* _INFORMATION GIVEN_:
---
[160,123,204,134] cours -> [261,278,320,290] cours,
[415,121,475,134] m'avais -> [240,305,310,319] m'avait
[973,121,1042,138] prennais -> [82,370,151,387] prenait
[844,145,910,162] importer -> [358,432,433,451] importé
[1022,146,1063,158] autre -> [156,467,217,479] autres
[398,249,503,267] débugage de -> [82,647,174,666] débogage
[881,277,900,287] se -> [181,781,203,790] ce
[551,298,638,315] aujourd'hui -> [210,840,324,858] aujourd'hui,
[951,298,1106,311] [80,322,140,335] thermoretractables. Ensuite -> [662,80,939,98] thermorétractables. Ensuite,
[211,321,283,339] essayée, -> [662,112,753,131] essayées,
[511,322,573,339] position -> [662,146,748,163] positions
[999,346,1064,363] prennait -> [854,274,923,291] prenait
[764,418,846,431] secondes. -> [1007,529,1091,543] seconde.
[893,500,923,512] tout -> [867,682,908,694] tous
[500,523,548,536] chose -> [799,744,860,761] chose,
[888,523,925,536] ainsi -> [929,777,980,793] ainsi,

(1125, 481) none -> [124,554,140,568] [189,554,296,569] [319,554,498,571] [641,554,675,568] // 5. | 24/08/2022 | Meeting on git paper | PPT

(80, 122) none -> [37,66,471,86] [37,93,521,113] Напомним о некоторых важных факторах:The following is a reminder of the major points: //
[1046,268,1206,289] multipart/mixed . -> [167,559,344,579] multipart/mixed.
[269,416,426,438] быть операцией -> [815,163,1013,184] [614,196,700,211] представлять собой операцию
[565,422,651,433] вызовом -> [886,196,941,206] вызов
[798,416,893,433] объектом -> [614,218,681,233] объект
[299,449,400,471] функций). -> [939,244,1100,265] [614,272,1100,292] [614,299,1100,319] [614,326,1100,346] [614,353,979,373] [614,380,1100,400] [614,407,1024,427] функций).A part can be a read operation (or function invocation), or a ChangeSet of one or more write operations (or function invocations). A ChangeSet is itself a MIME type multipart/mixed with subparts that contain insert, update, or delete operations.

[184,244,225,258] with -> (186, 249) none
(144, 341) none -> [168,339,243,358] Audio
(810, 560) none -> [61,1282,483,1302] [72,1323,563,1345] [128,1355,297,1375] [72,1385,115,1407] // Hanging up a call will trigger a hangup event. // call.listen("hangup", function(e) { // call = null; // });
---
* _TASK DIRECTIONS_:
Your answer should consist only of the lines above between the line holding "[973,121,1042,138] prennais ->" and the line holding "[764,418,846,431] secondes. ->", inclusive, each transcribed exactly.

* _EXERCISE SOLUTION_:
[973,121,1042,138] prennais -> [82,370,151,387] prenait
[844,145,910,162] importer -> [358,432,433,451] importé
[1022,146,1063,158] autre -> [156,467,217,479] autres
[398,249,503,267] débugage de -> [82,647,174,666] débogage
[881,277,900,287] se -> [181,781,203,790] ce
[551,298,638,315] aujourd'hui -> [210,840,324,858] aujourd'hui,
[951,298,1106,311] [80,322,140,335] thermoretractables. Ensuite -> [662,80,939,98] thermorétractables. Ensuite,
[211,321,283,339] essayée, -> [662,112,753,131] essayées,
[511,322,573,339] position -> [662,146,748,163] positions
[999,346,1064,363] prennait -> [854,274,923,291] prenait
[764,418,846,431] secondes. -> [1007,529,1091,543] seconde.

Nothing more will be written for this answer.